**What to work on**
Leave out the pictures and restate every entry word for word.

**Records from a collection**
* * *

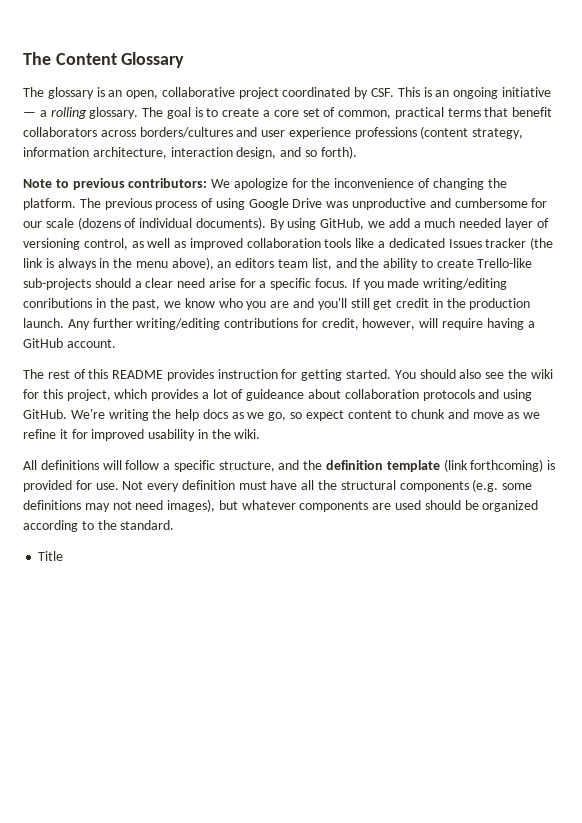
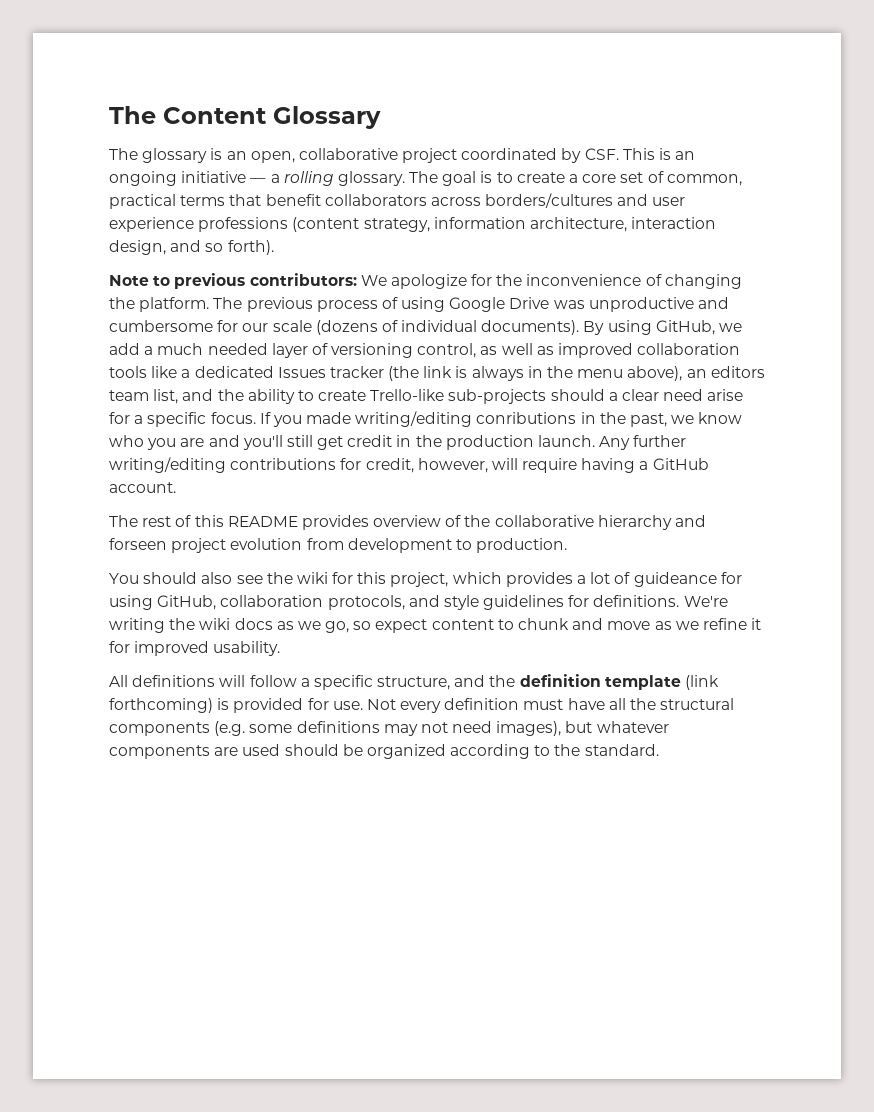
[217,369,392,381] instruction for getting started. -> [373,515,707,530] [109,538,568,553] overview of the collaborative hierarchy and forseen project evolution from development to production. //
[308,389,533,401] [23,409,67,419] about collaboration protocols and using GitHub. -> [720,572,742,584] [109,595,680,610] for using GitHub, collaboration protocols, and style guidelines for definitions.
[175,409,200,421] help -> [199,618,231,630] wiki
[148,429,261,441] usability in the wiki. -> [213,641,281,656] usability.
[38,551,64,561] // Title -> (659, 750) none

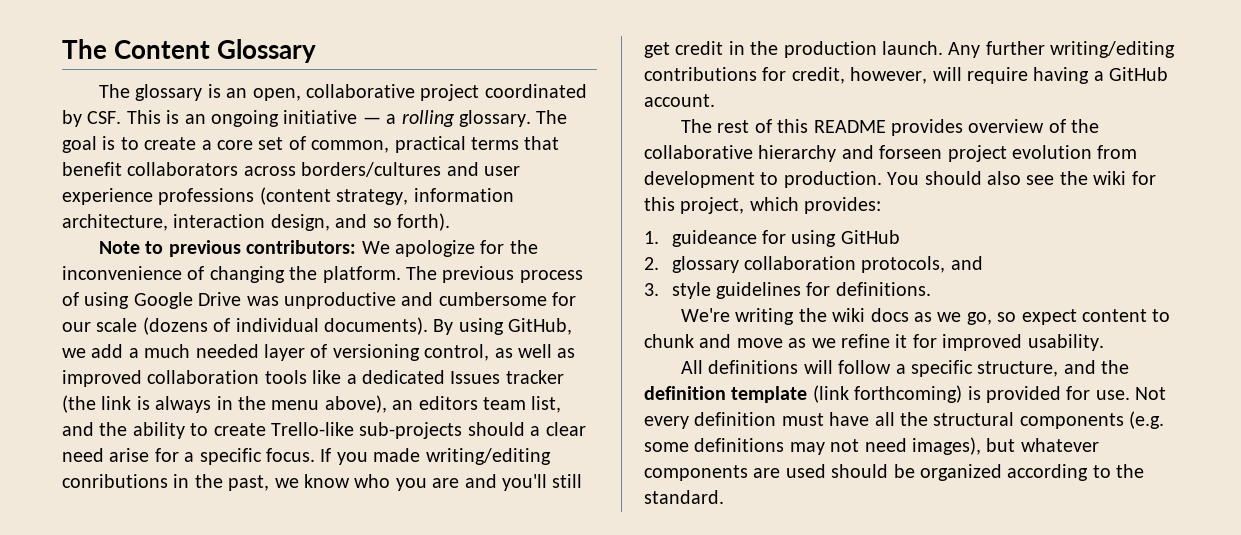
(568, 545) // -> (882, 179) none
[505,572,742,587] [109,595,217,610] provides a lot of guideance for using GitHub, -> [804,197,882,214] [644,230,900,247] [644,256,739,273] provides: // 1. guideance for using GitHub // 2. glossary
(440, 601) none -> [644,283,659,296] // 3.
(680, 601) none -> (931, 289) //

* * *

**Response**
[217,369,392,381] instruction for getting started. -> [373,515,707,530] [109,538,568,553] overview of the collaborative hierarchy and forseen project evolution from development to production. //
[308,389,533,401] [23,409,67,419] about collaboration protocols and using GitHub. -> [720,572,742,584] [109,595,680,610] for using GitHub, collaboration protocols, and style guidelines for definitions.
[175,409,200,421] help -> [199,618,231,630] wiki
[148,429,261,441] usability in the wiki. -> [213,641,281,656] usability.
[38,551,64,561] // Title -> (659, 750) none

(568, 545) // -> (882, 179) none
[505,572,742,587] [109,595,217,610] provides a lot of guideance for using GitHub, -> [804,197,882,214] [644,230,900,247] [644,256,739,273] provides: // 1. guideance for using GitHub // 2. glossary
(440, 601) none -> [644,283,659,296] // 3.
(680, 601) none -> (931, 289) //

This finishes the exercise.